Before the video was leaked, the hospital claimed “that parental involvement is a priority,” Scher noted:
Steve Davis, the hospital’s president and CEO, testified that the bill “would hinder doctors and parents from collaboratively deciding the best treatment for their children.” He also stated that parental consent is always required.

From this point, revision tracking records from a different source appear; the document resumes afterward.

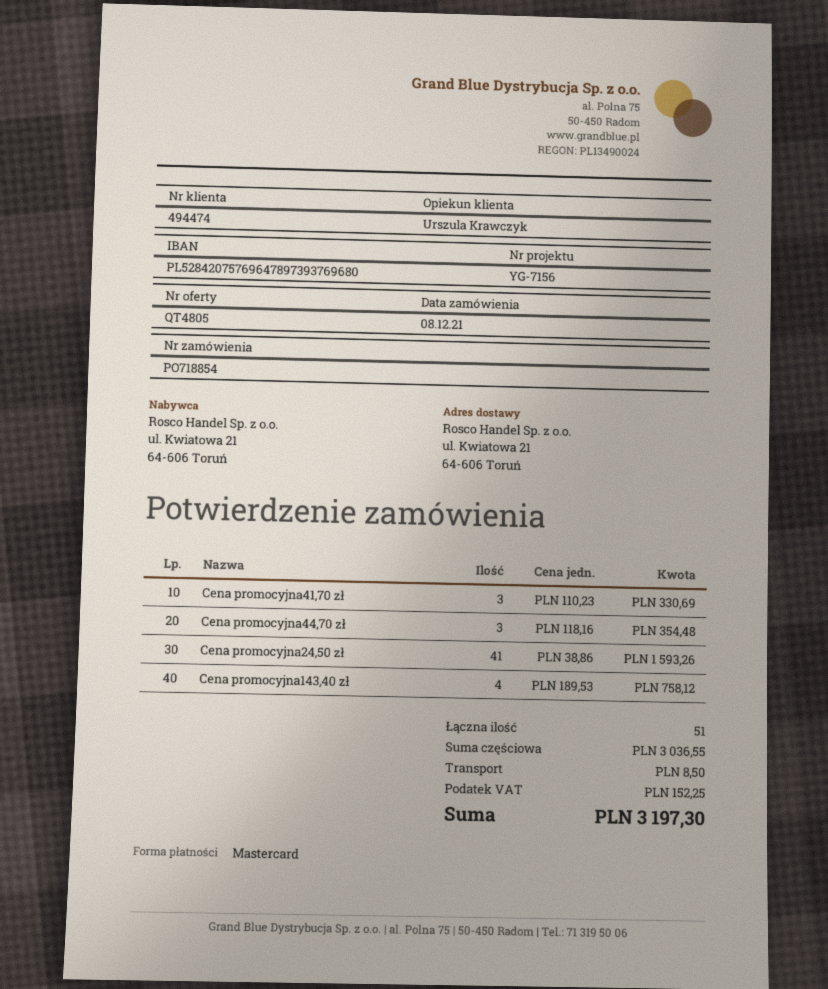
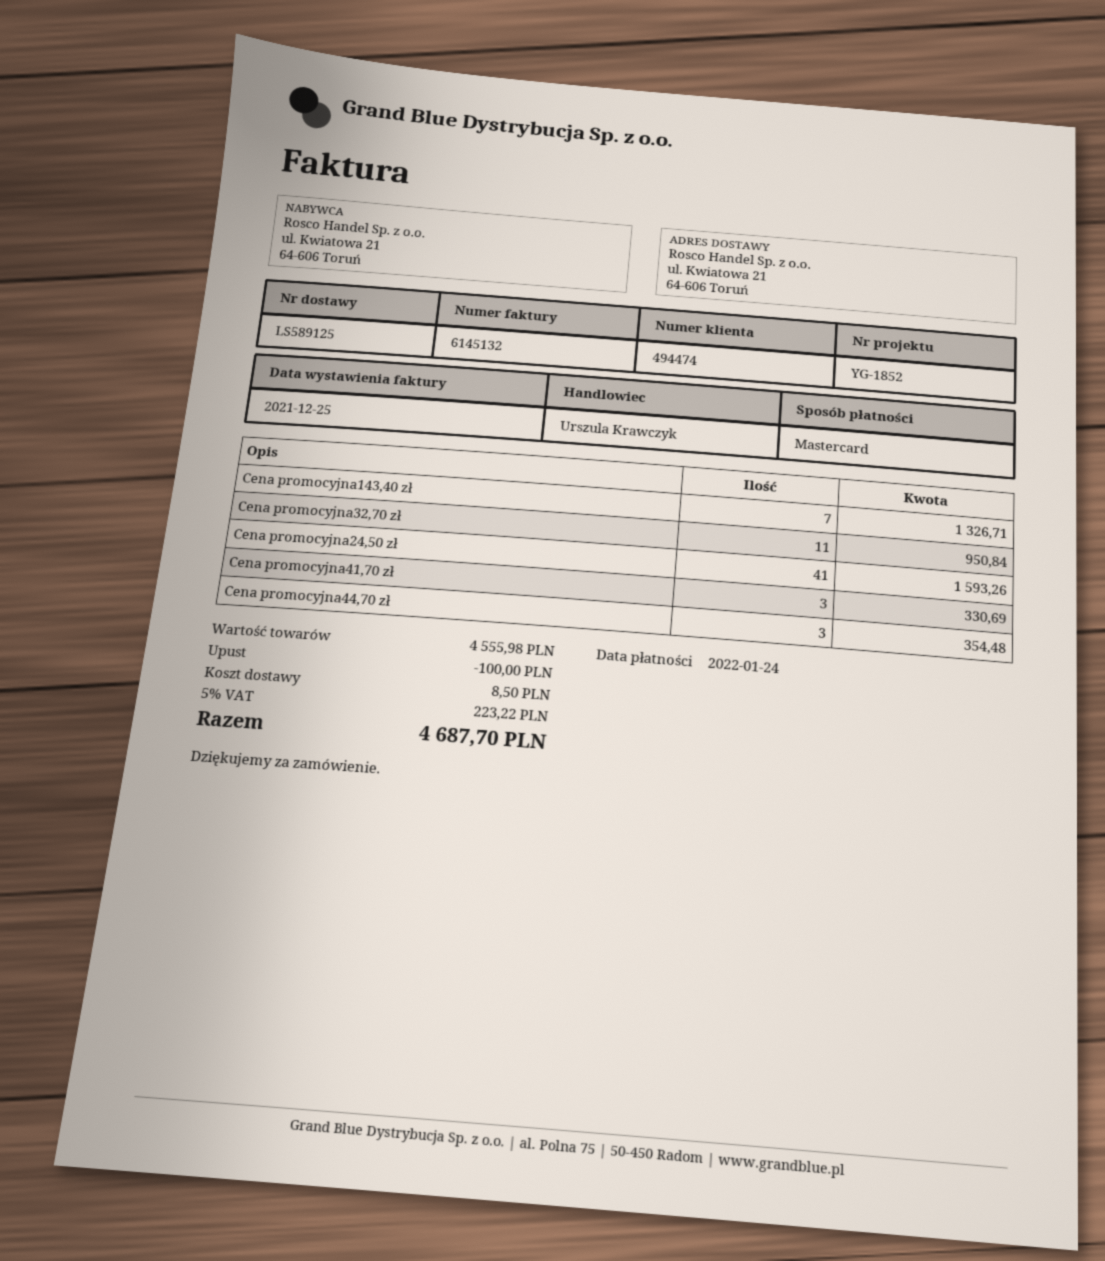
reference: YG-7156 -> YG-1852
Cena promocyjna143,40 zł: 4 for 758.12 -> 7 for 1326.71
Cena promocyjna32,70 zł: none -> 11 for 950.84
subtotal: 3036.55 -> 4555.98
discount: none -> 100.00
tax: 152.25 -> 223.22
total: 3197.30 -> 4687.70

“My name is Lee Ann Conard, my pronouns are she, her, hers, and I’m going to talk to you about the community support tool,” said one of the doctors in the training video.
According to her profile on Cincinnati Children’s website, Conard is a doctor of osteopathic medicine and the director of the hospital’s Transgender Health Clinic.
“If you have a child who’s passing out, has syncope, the community support tool really helps you determine your work-up,” she said. “For us, once a child says ‘I’m transgender,’ the work begins for you of trying to help the family understand and get them into our care so that we can help.”
Conard repeatedly used the word “caregiver” to refer to parents: “Things that we look for include the caregiver being dismissive. ‘My kid says they’re a girl and we just don’t think that’s real.’”
“Let’s start with the young children who aren’t in school yet,” the doctor continued, “We’re asking the caregiver at the annual well visit, ‘Do you have any questions or concerns about your child’s gender?’”
Conard then said that she regularly asks school-aged children if they consider themselves a “boy, a girl, or somewhere in between?”
Later in the video, she explained how she keeps some kids’ so-called “transgender identities” secret from their parents:
Some kids aren’t ready to tell the parents, and we shouldn’t out them. There may be reasons. There may be comments the parents have made about transgender people that make the child feel not safe about telling them.
We can refer a child for therapy without the parent knowing that the kid told us they’re transgender. If they’re having significant anxiety and depression, the other thing is menstrual suppression.